11 January 2024

Build Cartoon Avatar Diffusion Model using HuggingFace diffusers

by Wuyang

cartoon avatar diffusion random samples hg diffusers

Continuing from the last project "build cartoon avatar diffusion model from scratch", I crafted a new model for generating cartoon avatars using the Huggingface Diffusers library.

For additional insights into this model, refer to the linked Jupyter note notebook for comprehensive details.

The project setup closely mirrors the previous one, encompassing the dataset, condition component, noise schedule, and denoising process, which all remain identical. The divergences lie in two key aspects:

Unet (implementation and structure)
Optimizer and learning rate schedule

Unet built with HG diffusers

As shown in the following code block, the UNet is an instance of UNet2DConditionModel in the Huggingface diffusers library. Both down and up blocks are CrossAttn blocks. What stands out is that the model utilizes 32 attention heads. Apparently, the Unet is more complex in terms of structure than the one we built from scratch. Does increased model complexity result in visually superior generated images?

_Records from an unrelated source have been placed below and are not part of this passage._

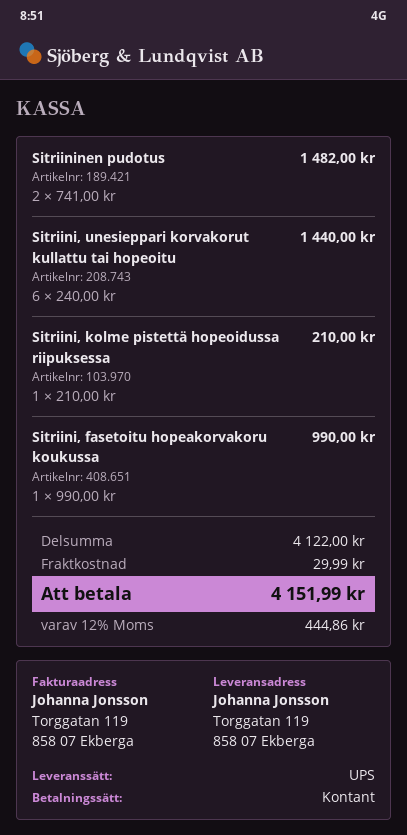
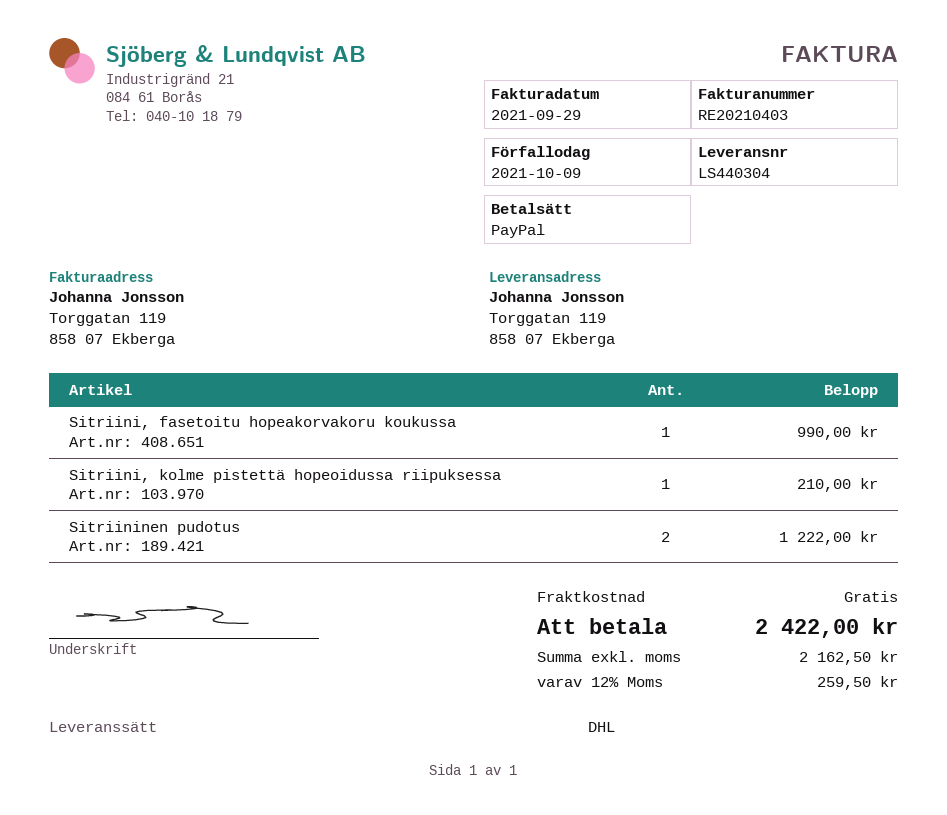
payment method: cash -> PayPal
shipping method: UPS -> DHL
Sitriininen pudotus: 2 for 1482.00 -> 2 for 1222.00
Sitriini, unesieppari korvakorut kullattu tai hopeoitu: 6 for 1440.00 -> none
shipping: 29.99 -> 0.00
tax: 12% = 444.86 -> 12% = 259.50
total: 4151.99 -> 2422.00

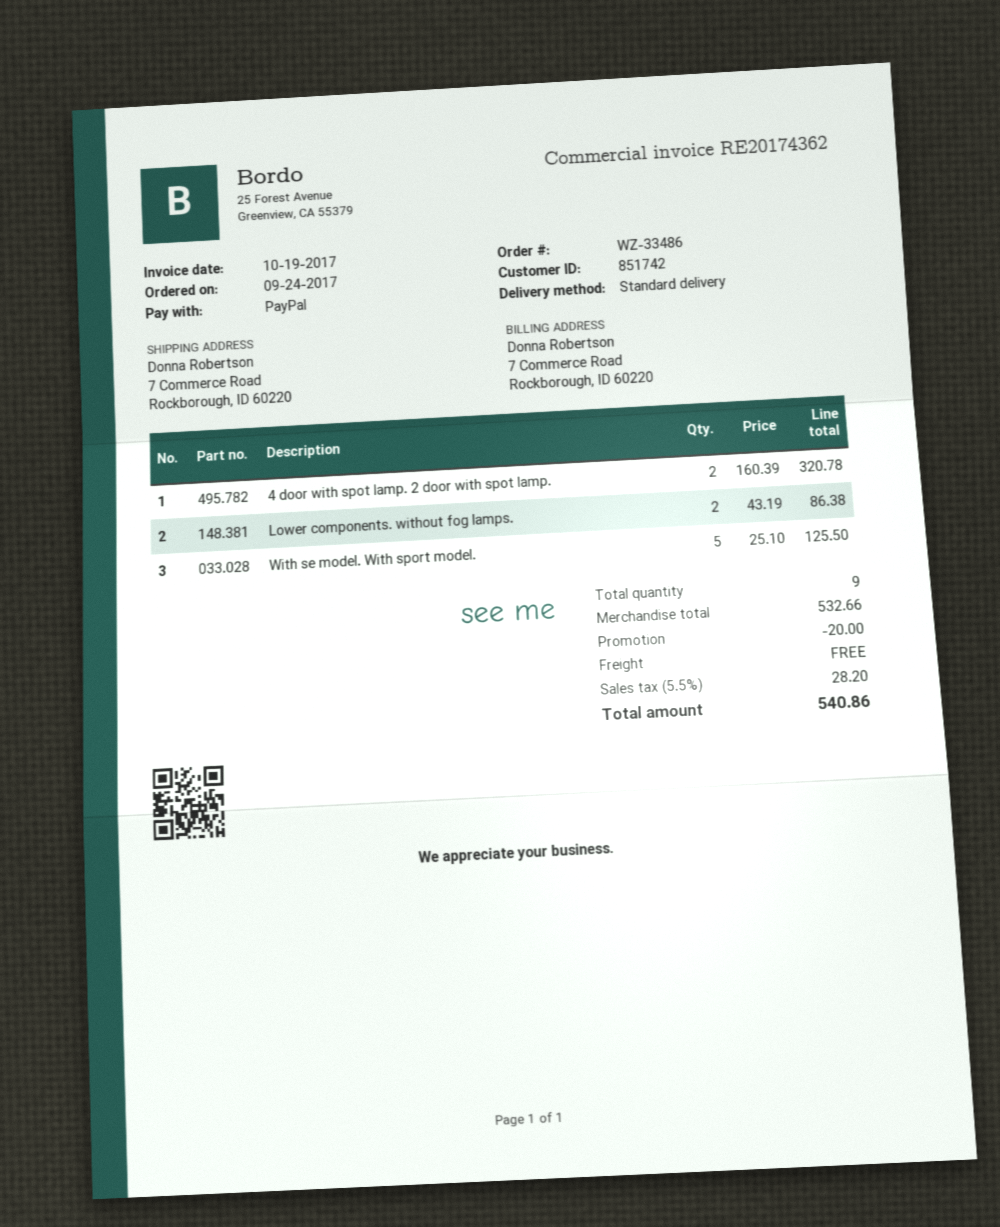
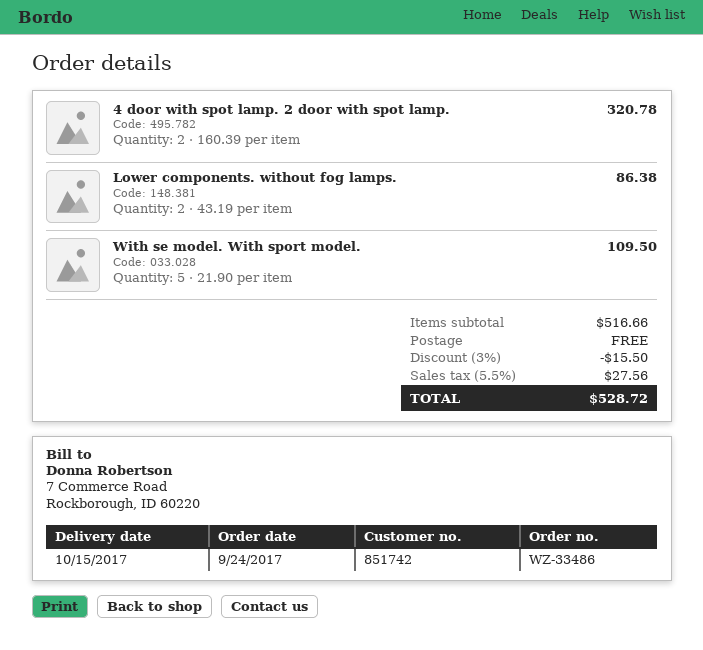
With se model. With sport model.: 5 x 25.10 = 125.50 -> 5 x 21.90 = 109.50
subtotal: 532.66 -> 516.66
discount: 20.00 -> 15.50
tax: 5.5% = 28.20 -> 5.5% = 27.56
total: 540.86 -> 528.72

UNet2DConditionModel((64, 64), 3, 3, 
                            down_block_types=("CrossAttnDownBlock2D", "CrossAttnDownBlock2D", "CrossAttnDownBlock2D"),
                            up_block_types=("CrossAttnUpBlock2D", "CrossAttnUpBlock2D","CrossAttnUpBlock2D"),
                            block_out_channels=(128, 256, 512),
                            cross_attention_dim=1280,
                            layers_per_block=2,
                            only_cross_attention=True,
                            attention_head_dim=32)

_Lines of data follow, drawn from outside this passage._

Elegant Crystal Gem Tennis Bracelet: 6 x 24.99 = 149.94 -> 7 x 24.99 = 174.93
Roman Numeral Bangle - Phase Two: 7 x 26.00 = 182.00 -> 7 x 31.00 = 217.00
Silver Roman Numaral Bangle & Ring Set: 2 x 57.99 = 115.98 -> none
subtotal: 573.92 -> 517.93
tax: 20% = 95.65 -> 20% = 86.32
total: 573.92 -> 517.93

trainable model parameters: 188511363
all model parameters: 188511363
percentage of trainable model parameters: 100.00%
model weight size: 719.11 MB
adam optimizer size: 1438.23 MB
gradients size: 719.11 MB

Below are a random samples of generated cartoon avatars after training for 6 epochs.

attn head 32 cross attn only

generated images at epoch 6

How do they compare to the images generated in the project "build cartoon avatar diffusion model from scratch" ?

generated images of the model built from scratch at epoch 18

Other Attempts

I also trained Unets with other settings, their main differences from the model outline above are:

They use both cross-attention and self-attention.
They use fewer attention heads, 16 and 8 respectively. whereas the final version of the model uses 32 attention heads.

Observing the generated images gives us a clear indication: With 8 attention heads, the model struggles to accurately depict color and hairstyle.

UNet2DConditionModel((64, 64), 3, 3, 
                            down_block_types=("CrossAttnDownBlock2D", "CrossAttnDownBlock2D", "CrossAttnDownBlock2D"),
                            up_block_types=("CrossAttnUpBlock2D", "CrossAttnUpBlock2D","CrossAttnUpBlock2D"),
                            block_out_channels=(128, 256, 512),
                            cross_attention_dim=1280,
                            layers_per_block=2,
                            attention_head_dim=8) # attention_head_dim default value is 8

attn head 8

Increasing the number of heads to 16 improves color representation, but the portrayal of hairstyles remains lacking.

UNet2DConditionModel((64, 64), 3, 3, 
                            down_block_types=("CrossAttnDownBlock2D", "CrossAttnDownBlock2D", "CrossAttnDownBlock2D"),
                            up_block_types=("CrossAttnUpBlock2D", "CrossAttnUpBlock2D","CrossAttnUpBlock2D"),
                            block_out_channels=(128, 256, 512),
                            cross_attention_dim=1280,
                            layers_per_block=2,
                            attention_head_dim=16)

trainable model parameters: 180483203
all model parameters: 180483203
percentage of trainable model parameters: 100.00%
model weight size: 688.49 MB
adam optimizer size: 1376.98 MB
gradients size: 688.49 MB

attn head 16

Play with guidance scale

We used a fixed guidance 2.0 in the last blog and didn't play with this parameter. According to Exploring stable diffusion guidance,

The guidance scale parameter controls how strongly the generation process is guided towards the prompt. A value of 0 is equivalent to no guidance, and the image is completely unrelated to the prompt (it can however, still be an interesting image). Increasing the guidance scale increases how closely the image resembles the prompt, but reduces consistency and tends to lead to an overstaturated and oversharpened image.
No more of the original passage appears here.